Ozan eve gelince annesi ile listeyi inceledi. Ozan, annesi ile sırt çantasına koyacağı malzemeleri hazırladı. Bir süre ders çalıştıktan sonra ailecek yemeklerini yediler. Ozan, o gece zaman makinesini ve Perinthos antik kenti ile ilgili rüyalar gördü. Sabah kalktığında Cenk’e rüyasını anlatmak için sabırsızlanıyordu. Hızlı hızlı kahvaltısını yaptıktan sonra, akşamdan hazırladığı sırt çantasını alarak okulun yolunu tuttu. Okula vardığında, hemen Cenk’i aradı. Anlaşılan Cenk daha gelmemişti. Diğer arkadaşları ile sohbet ederken; Cenk’in günaydın demesini duydu. Cenk’e göz işareti yaparak kalabalığın olmadığı bir yere geçtiler. Ozan, gördüğü rüyayı Cenk’ anlatmaya başladı.

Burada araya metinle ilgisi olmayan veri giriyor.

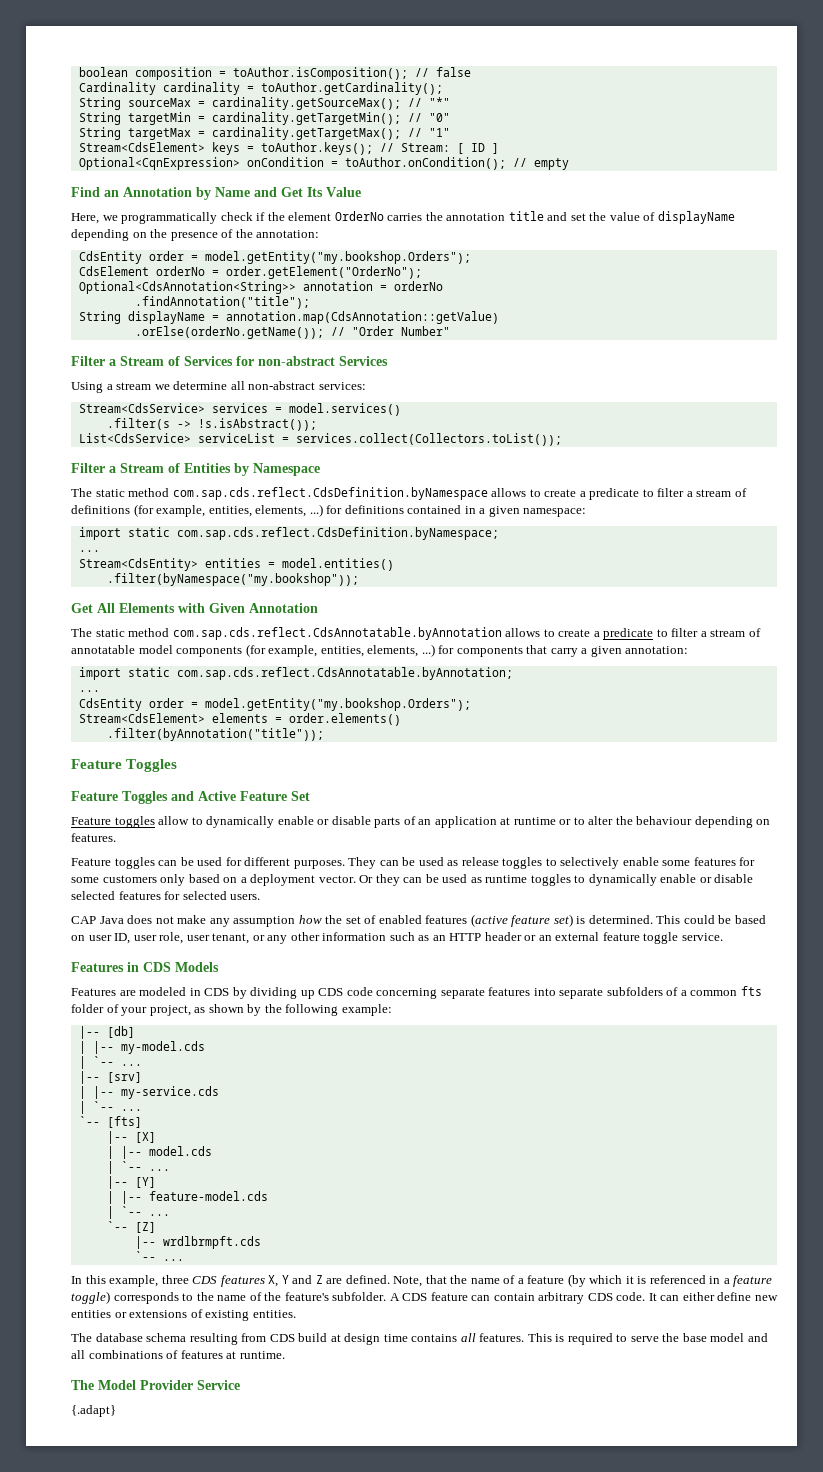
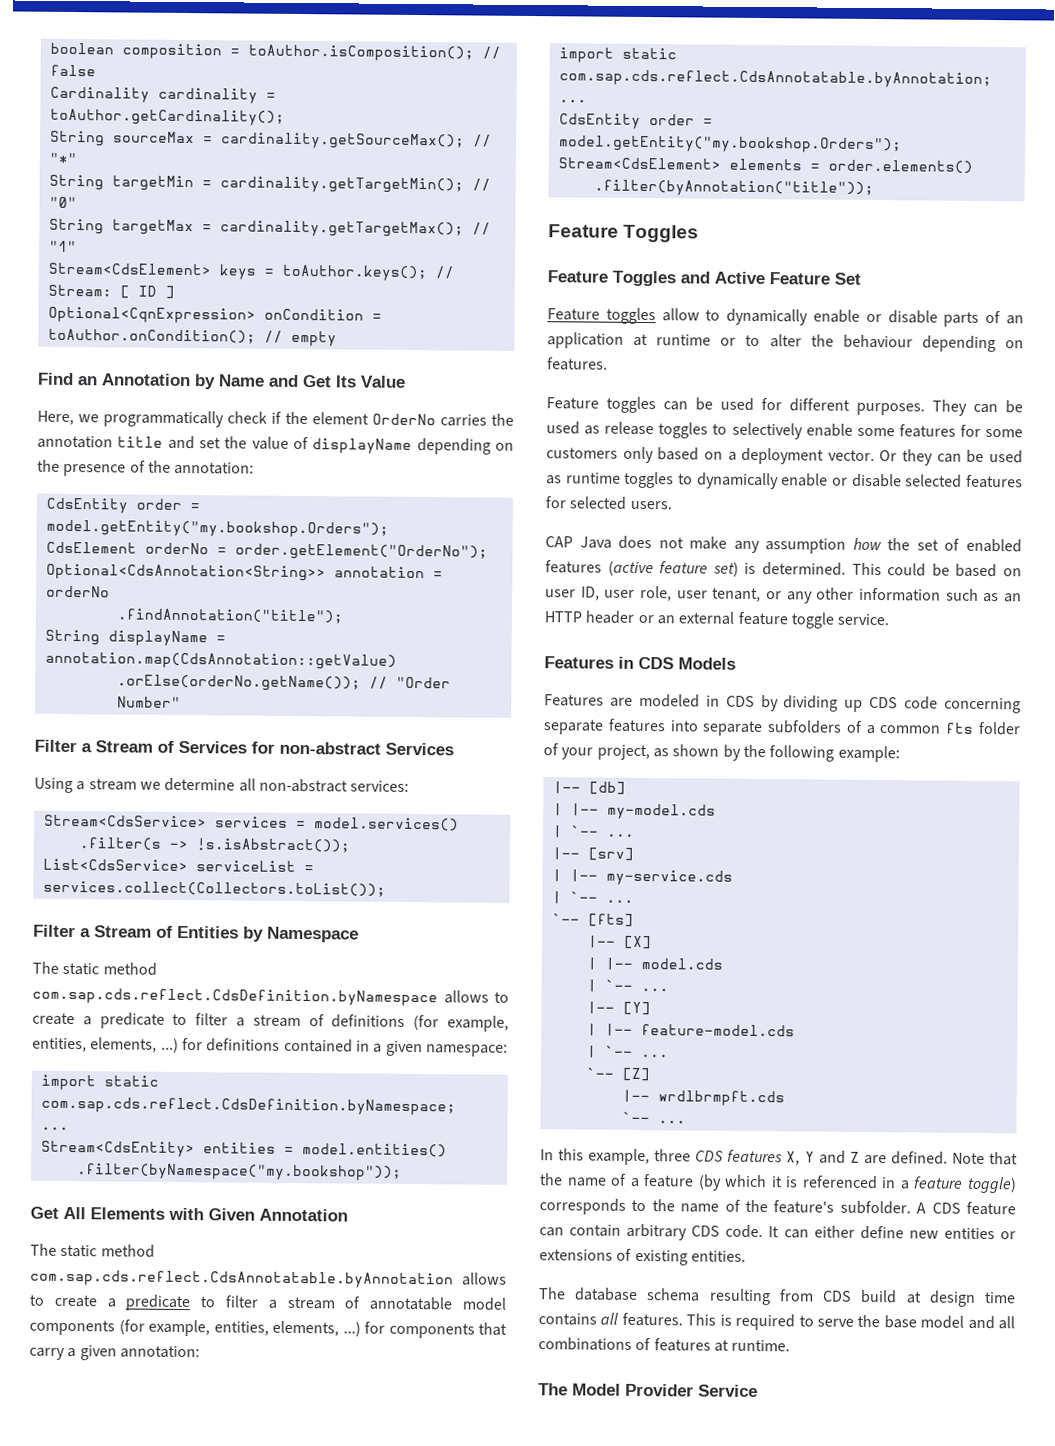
- Note, that the name of a feature (by which it is referenced in a feature toggle) corresponds to the name of the feature's subfolder.
+ Note that the name of a feature (by which it is referenced in a feature toggle) corresponds to the name of the feature's subfolder.
- {.adapt}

- Cenk; dün gece ikimiz birlikte zaman makinesi kullanıyorduk birçok antik kenti geziyorduk. Çok güzel bir rüyaydı. Geziden sonra zaman makinesini mutlaka bulmalıyız. Esra Öğretmen’in sesi duyuldu:
- Haydi, çocuklar toplanın! Birazdan otobüsümüz gelir. Önce hepiniz çantanızı kontrol edin, unuttuğunuz bir şey olmasın. Çocuklar kontrollerini yaparken otobüs göründü. Esra Öğretmen, daha önceden hazırladığı numaraları çocuklara dağıttı ve uyarıda bulundu.

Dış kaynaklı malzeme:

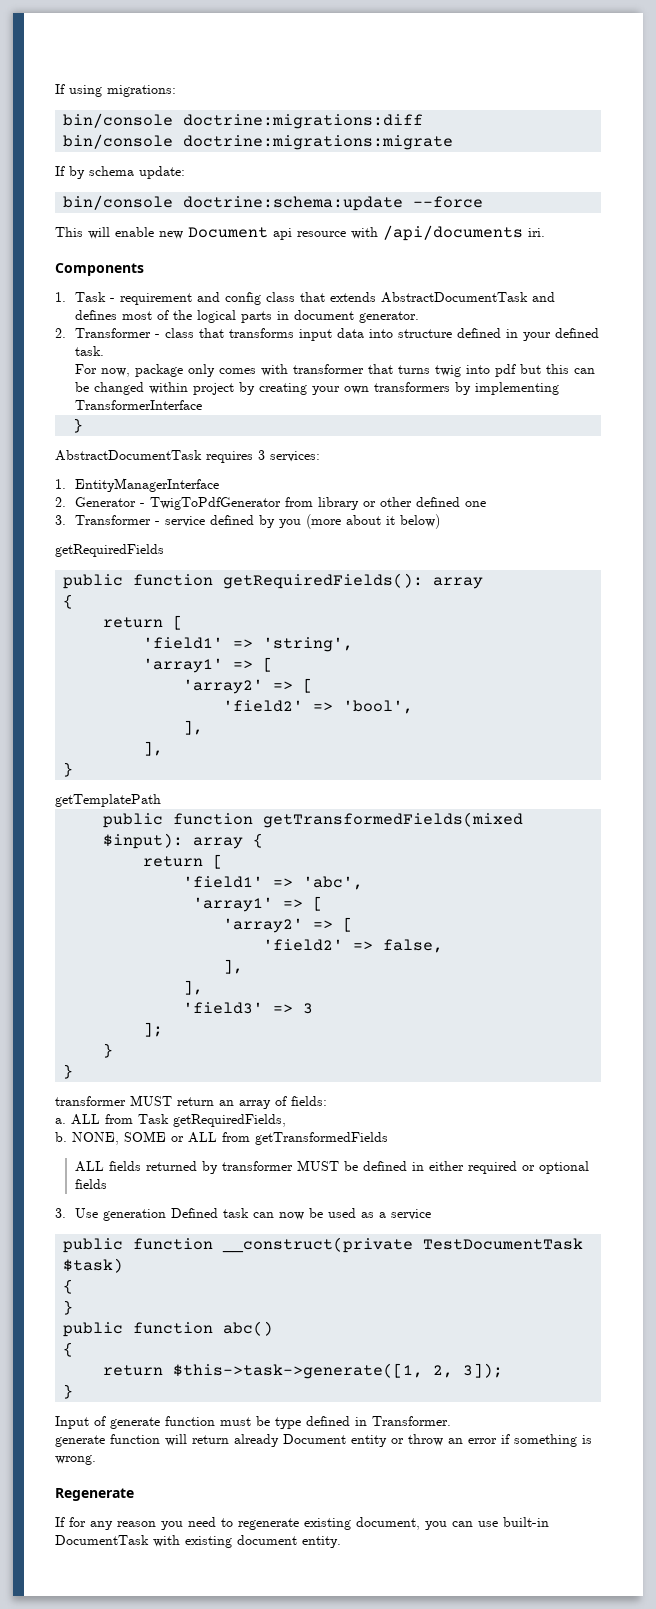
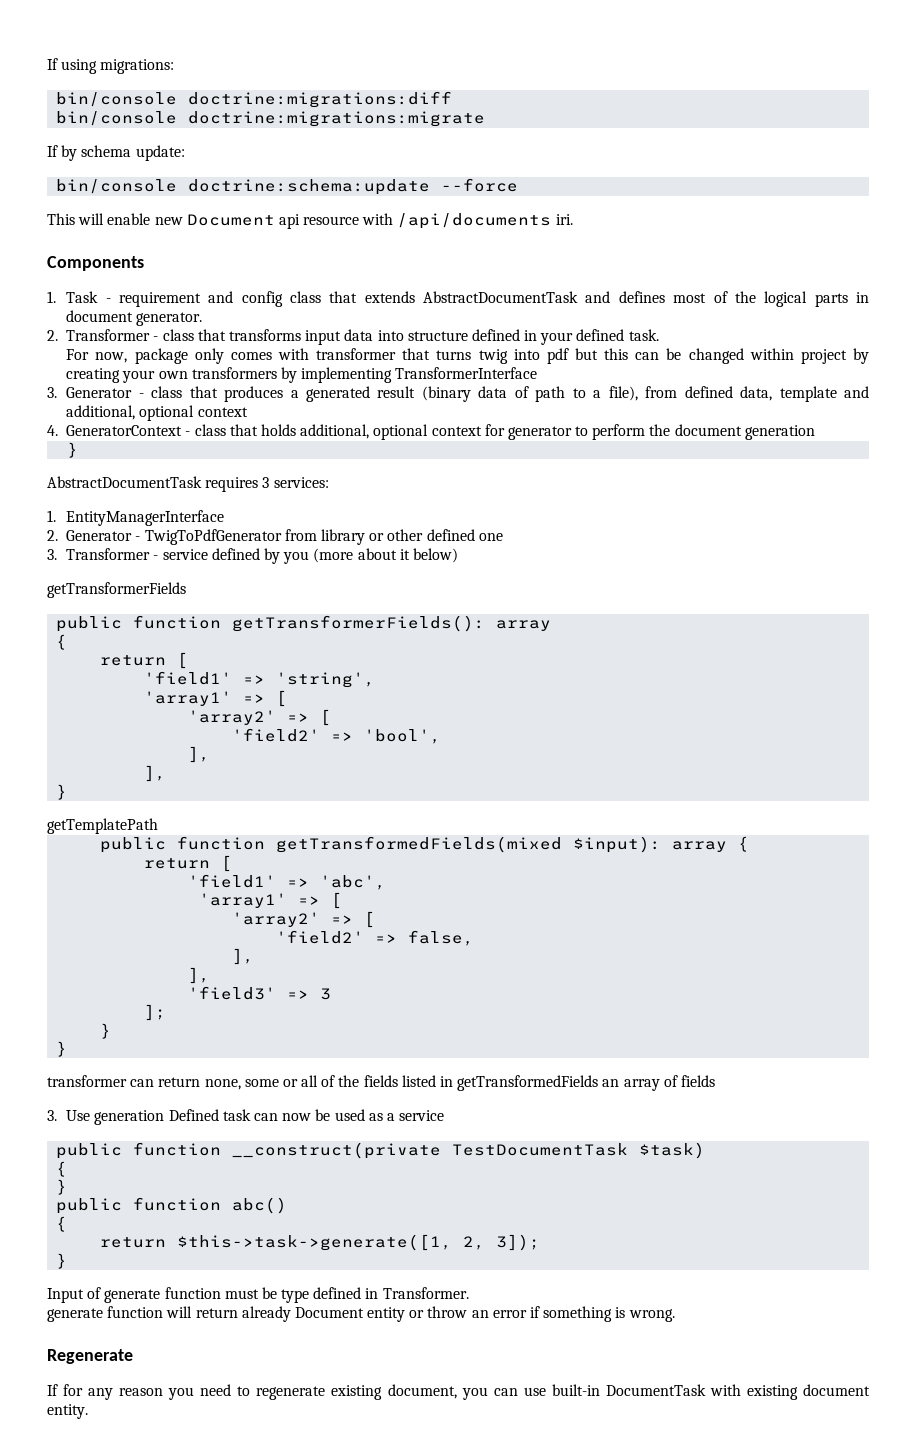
+ 3. Generator - class that produces a generated result (binary data of path to a file), from defined data, template and additional, optional context
+ 4. GeneratorContext - class that holds additional, optional context for generator to perform the document generation
- getRequiredFields
- public function getRequiredFields(): array
+ getTransformerFields
+ public function getTransformerFields(): array
- transformer MUST return an array of fields:
- a. ALL from Task getRequiredFields,
- b. NONE, SOME or ALL from getTransformedFields
- ALL fields returned by transformer MUST be defined in either required or optional fields
+ transformer can return none, some or all of the fields listed in getTransformedFields an array of fields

- Size dağıttığım numara otobüsteki koltuk numarası herkes kendi numarasındaki koltuğa otursun. Tüm çocuklar otobüse yerleştikten sonra Esra Öğretmen uyarılarına devam etti. Bu uyarılar gezi boyunca dikkat edilmesi gereken kurallar hakkındaydı. Kurallar güvenlik açısından çok önemliydi ve gezi boyunca bu kurallara harfiyen uyulması gerekliydi. Kimse tek başına hareket etmeyecekti. Gruptan ayrılması gerektiğinde mutlaka bir arkadaşına bilgi verecekti. Grubu kaybederse, otobüsün başına gelecekti. Kurallar herkes tarafından anlaşıldı. Yaklaşık bir buçuk saat süren yolculuk sonunda nihayet Perhintos’a geldiler. Marmaraereğlisi’nin, sahil alanındaki otoparka otobüsleri park etti ve orada Ozan’ın dedesi Seçkin Bey onları karşıladı. Karşılarında Seçkin Dede’yi gören Ozan ve Cenk şaşkınlıktan neredeyse küçük dilini yutacaklardı. Herkes otobüsten indikten sonra Öğretmen Esra Hanım, Seçkin Dede ile selamlaştı. Öğretmen, tüm öğrencilerinin çevresinde bir çember oluşturmalarını istedi. Çocuklara gezecekleri antik kentle ilgili ön bilgi vermeye başladı.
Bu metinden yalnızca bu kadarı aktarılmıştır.